─── The records ───

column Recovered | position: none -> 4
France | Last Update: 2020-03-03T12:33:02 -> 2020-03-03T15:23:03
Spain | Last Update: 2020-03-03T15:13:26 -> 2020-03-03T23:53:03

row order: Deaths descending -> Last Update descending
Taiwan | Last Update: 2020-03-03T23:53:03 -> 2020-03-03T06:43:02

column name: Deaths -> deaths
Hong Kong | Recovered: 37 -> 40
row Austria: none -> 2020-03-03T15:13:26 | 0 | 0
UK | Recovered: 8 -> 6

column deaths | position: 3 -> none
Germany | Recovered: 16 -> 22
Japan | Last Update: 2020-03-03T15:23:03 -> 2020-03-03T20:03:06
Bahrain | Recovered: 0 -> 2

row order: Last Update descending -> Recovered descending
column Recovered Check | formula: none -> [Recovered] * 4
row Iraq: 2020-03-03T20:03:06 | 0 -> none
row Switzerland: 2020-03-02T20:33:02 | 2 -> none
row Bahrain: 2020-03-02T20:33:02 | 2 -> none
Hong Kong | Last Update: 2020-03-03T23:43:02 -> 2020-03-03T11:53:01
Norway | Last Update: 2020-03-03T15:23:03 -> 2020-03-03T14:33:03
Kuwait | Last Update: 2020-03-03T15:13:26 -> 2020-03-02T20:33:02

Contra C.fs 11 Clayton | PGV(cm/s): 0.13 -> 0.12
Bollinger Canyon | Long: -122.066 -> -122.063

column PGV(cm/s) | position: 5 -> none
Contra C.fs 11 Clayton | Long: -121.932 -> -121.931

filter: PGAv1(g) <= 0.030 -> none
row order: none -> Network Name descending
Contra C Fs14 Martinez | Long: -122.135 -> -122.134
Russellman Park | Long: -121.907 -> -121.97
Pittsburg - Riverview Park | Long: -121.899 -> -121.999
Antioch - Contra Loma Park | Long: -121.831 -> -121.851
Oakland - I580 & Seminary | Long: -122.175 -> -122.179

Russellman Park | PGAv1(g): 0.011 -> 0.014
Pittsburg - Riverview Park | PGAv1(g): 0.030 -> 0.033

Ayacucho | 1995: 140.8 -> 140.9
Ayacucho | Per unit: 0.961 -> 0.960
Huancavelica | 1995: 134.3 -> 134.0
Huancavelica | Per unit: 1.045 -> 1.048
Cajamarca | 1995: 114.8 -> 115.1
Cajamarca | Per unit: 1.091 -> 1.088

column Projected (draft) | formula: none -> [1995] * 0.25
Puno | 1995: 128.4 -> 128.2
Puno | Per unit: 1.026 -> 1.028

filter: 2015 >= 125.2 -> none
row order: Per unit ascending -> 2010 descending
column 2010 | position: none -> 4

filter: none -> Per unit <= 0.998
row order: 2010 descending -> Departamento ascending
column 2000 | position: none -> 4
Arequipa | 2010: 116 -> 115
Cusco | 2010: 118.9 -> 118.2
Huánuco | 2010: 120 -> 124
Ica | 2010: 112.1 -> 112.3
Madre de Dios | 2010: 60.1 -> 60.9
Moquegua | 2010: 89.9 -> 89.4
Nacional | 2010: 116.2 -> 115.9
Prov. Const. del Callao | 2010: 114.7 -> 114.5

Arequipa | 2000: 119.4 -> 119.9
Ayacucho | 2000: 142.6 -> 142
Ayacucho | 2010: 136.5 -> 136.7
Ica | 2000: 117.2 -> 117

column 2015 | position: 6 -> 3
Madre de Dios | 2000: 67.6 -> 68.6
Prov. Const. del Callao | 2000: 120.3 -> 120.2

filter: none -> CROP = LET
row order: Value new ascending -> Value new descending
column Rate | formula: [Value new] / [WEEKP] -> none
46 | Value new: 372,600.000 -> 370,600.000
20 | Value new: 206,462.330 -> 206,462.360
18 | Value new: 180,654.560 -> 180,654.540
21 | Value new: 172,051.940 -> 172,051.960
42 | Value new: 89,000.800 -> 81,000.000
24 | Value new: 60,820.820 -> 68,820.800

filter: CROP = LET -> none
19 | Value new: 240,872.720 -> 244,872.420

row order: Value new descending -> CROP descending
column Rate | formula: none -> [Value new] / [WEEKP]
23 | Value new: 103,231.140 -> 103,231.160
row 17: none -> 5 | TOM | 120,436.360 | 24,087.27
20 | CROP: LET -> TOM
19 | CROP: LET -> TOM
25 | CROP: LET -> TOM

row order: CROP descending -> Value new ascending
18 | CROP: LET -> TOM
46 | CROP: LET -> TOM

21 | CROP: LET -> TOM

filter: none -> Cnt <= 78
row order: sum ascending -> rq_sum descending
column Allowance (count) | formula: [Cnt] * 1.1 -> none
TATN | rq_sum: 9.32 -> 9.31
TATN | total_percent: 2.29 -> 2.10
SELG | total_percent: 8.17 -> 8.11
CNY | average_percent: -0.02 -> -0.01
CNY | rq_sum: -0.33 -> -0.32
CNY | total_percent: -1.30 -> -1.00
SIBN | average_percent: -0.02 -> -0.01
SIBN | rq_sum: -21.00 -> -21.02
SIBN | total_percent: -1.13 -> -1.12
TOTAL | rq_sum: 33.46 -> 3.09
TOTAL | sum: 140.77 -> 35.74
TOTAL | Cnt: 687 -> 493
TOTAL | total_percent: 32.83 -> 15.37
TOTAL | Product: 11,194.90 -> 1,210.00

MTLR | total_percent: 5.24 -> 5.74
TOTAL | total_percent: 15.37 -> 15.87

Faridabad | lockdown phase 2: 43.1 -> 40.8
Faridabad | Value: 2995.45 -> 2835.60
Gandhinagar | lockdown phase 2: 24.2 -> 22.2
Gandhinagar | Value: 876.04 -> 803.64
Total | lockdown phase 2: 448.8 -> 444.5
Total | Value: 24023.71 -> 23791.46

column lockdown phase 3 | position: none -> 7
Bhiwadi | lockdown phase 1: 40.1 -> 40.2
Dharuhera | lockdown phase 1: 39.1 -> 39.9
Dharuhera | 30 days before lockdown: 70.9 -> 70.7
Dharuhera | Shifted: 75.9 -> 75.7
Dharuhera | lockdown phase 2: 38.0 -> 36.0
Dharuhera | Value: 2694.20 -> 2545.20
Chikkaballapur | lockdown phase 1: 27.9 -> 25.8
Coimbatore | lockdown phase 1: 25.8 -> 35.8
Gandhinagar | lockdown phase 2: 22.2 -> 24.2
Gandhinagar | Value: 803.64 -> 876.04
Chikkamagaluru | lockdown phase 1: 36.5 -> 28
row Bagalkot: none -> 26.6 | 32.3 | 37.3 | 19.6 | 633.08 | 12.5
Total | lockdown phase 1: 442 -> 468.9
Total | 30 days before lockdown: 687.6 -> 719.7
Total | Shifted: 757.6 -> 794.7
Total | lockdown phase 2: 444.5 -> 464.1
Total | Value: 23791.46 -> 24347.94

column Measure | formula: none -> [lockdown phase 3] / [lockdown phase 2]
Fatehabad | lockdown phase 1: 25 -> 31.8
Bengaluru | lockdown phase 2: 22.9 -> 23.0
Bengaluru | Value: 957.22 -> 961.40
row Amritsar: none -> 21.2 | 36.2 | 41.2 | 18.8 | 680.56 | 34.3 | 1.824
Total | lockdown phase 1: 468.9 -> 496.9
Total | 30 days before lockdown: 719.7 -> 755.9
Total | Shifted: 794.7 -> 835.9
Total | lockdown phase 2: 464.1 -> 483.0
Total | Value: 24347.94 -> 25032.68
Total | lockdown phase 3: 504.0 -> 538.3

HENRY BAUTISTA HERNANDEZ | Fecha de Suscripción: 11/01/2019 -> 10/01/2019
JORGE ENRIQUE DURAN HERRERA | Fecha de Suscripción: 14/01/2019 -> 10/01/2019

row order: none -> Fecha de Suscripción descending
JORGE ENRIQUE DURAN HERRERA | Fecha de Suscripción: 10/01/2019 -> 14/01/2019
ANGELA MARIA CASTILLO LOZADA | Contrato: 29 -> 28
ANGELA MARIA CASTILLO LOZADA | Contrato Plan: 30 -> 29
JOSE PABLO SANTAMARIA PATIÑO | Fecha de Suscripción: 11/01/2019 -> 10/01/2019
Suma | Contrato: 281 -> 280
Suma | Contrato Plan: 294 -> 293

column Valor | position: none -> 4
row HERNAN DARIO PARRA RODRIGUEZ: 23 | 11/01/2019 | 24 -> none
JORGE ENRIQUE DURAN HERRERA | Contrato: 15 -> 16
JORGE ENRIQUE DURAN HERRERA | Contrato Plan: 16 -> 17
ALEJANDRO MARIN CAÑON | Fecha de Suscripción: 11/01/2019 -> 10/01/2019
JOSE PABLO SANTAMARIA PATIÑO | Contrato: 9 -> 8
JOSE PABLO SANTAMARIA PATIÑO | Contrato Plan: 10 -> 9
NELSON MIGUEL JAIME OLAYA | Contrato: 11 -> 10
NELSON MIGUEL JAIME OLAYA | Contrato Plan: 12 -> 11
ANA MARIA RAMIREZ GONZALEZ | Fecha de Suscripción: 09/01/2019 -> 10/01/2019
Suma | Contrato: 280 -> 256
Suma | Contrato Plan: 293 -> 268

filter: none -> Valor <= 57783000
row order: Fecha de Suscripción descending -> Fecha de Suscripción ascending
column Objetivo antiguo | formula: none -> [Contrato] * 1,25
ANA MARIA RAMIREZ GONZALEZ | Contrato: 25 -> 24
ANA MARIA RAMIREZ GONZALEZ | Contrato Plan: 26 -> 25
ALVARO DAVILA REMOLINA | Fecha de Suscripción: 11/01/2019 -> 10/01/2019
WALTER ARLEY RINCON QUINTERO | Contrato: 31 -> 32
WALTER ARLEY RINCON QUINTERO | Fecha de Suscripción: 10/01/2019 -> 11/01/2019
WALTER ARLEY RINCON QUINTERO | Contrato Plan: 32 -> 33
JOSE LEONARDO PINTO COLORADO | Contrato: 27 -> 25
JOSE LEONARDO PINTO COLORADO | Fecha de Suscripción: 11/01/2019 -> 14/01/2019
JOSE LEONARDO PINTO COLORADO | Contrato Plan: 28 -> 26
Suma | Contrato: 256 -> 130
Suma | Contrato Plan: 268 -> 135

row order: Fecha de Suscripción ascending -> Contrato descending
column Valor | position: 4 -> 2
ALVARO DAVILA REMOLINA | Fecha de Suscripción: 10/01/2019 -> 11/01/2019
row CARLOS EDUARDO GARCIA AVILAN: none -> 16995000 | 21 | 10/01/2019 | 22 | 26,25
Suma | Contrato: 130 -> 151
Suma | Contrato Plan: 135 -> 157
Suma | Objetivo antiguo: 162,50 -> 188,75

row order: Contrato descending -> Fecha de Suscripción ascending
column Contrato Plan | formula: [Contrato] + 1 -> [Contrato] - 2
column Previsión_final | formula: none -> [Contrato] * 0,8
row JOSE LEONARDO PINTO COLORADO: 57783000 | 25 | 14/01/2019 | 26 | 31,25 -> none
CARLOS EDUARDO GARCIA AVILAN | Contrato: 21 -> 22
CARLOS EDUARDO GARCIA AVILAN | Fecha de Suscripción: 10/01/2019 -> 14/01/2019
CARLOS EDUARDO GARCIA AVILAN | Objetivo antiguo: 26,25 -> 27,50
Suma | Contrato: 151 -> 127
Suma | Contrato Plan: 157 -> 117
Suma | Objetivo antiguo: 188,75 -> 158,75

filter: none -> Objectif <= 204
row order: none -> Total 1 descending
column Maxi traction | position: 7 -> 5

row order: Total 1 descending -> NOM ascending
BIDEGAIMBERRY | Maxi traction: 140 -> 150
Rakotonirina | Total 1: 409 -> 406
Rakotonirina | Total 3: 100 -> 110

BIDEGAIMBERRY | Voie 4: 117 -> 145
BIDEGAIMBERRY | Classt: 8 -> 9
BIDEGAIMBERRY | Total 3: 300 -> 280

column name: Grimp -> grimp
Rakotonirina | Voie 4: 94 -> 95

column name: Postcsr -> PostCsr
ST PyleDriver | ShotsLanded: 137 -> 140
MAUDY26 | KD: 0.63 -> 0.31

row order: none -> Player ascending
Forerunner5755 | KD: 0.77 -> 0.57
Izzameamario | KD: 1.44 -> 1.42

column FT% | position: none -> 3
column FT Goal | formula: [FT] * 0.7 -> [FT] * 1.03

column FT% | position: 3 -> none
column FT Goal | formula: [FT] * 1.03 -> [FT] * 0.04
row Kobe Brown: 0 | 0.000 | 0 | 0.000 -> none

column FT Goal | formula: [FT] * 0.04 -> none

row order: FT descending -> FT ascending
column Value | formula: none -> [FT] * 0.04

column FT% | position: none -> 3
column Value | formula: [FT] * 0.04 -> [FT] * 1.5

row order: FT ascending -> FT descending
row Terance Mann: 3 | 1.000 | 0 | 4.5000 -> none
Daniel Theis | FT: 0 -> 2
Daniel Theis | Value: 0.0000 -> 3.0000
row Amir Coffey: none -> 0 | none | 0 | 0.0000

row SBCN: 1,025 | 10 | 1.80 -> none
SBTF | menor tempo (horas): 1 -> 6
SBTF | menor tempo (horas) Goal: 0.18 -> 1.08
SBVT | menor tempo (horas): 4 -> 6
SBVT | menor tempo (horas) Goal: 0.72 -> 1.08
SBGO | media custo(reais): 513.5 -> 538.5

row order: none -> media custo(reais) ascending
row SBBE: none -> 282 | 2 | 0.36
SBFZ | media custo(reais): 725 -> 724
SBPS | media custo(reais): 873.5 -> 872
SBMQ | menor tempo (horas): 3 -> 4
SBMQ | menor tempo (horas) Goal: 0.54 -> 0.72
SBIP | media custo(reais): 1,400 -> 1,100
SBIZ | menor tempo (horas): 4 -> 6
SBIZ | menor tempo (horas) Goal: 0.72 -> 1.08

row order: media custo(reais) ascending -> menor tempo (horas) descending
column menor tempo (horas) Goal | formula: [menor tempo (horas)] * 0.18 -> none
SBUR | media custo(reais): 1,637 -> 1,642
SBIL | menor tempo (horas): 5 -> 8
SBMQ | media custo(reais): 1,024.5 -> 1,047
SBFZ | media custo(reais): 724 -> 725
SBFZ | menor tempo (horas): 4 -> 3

───

▸ **Task instructions**:
Exactly repeat the lines above, from the opening line through the one with "row Bahrain: 2020-03-02T20:33:02 | 2 -> none", and include nothing else.

▸ **Expected answer**:
column Recovered | position: none -> 4
France | Last Update: 2020-03-03T12:33:02 -> 2020-03-03T15:23:03
Spain | Last Update: 2020-03-03T15:13:26 -> 2020-03-03T23:53:03

row order: Deaths descending -> Last Update descending
Taiwan | Last Update: 2020-03-03T23:53:03 -> 2020-03-03T06:43:02

column name: Deaths -> deaths
Hong Kong | Recovered: 37 -> 40
row Austria: none -> 2020-03-03T15:13:26 | 0 | 0
UK | Recovered: 8 -> 6

column deaths | position: 3 -> none
Germany | Recovered: 16 -> 22
Japan | Last Update: 2020-03-03T15:23:03 -> 2020-03-03T20:03:06
Bahrain | Recovered: 0 -> 2

row order: Last Update descending -> Recovered descending
column Recovered Check | formula: none -> [Recovered] * 4
row Iraq: 2020-03-03T20:03:06 | 0 -> none
row Switzerland: 2020-03-02T20:33:02 | 2 -> none
row Bahrain: 2020-03-02T20:33:02 | 2 -> none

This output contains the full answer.